━━━━━ INPUT

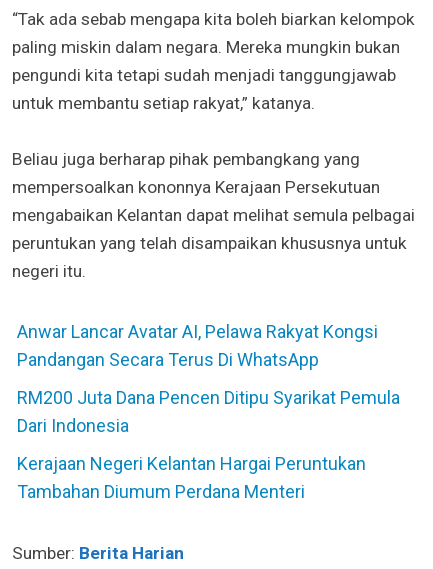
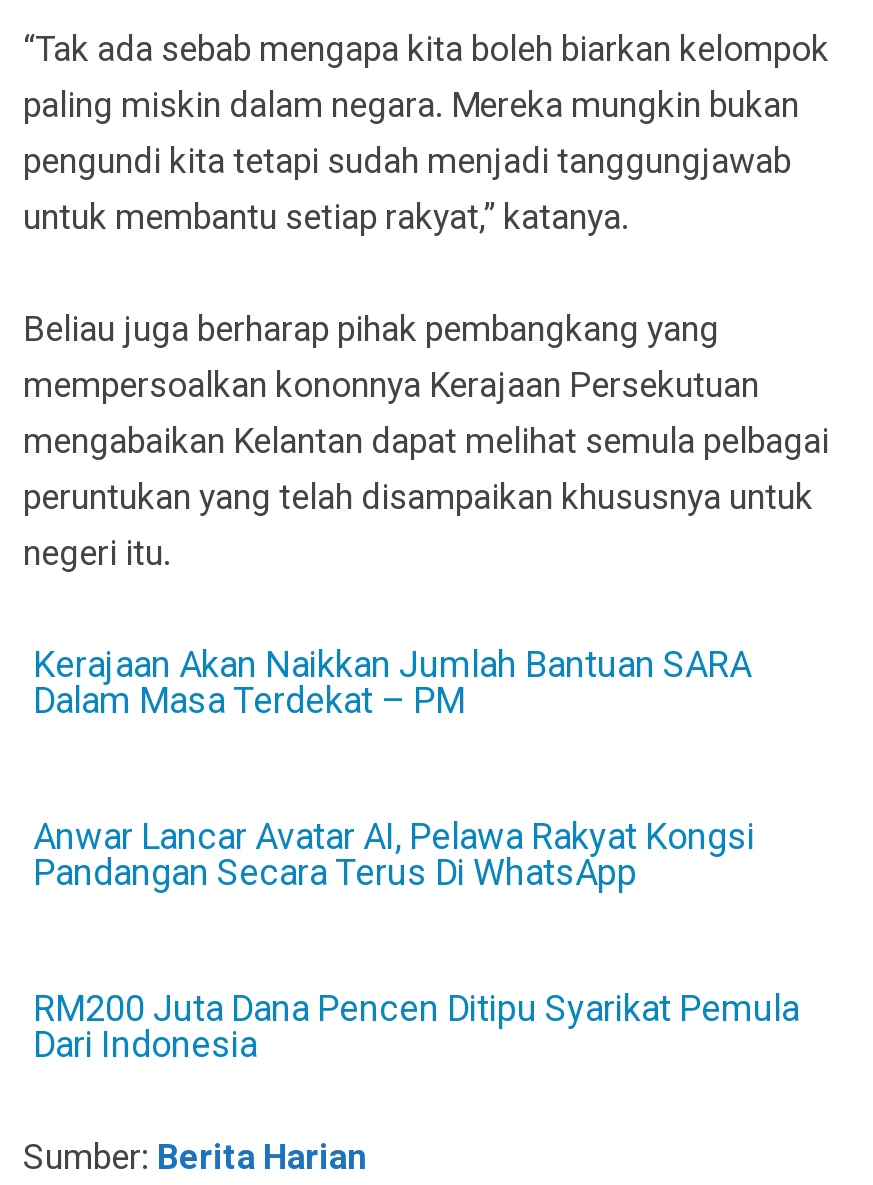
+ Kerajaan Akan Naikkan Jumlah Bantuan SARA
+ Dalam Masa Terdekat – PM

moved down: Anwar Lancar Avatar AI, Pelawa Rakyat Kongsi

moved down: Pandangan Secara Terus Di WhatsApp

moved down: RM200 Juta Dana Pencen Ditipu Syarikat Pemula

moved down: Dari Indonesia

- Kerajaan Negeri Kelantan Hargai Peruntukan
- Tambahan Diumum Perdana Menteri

━━━━━━━━━━
━━━━━ INPUT

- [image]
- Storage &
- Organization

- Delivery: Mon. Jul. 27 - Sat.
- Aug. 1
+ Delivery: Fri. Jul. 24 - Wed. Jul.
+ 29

━━━━━━━━━━

TRY IT: Go through the entries above, and wherever a line holds the word "Delivery", copy that line.

RESULT:
- Delivery: Mon. Jul. 27 - Sat.
+ Delivery: Fri. Jul. 24 - Wed. Jul.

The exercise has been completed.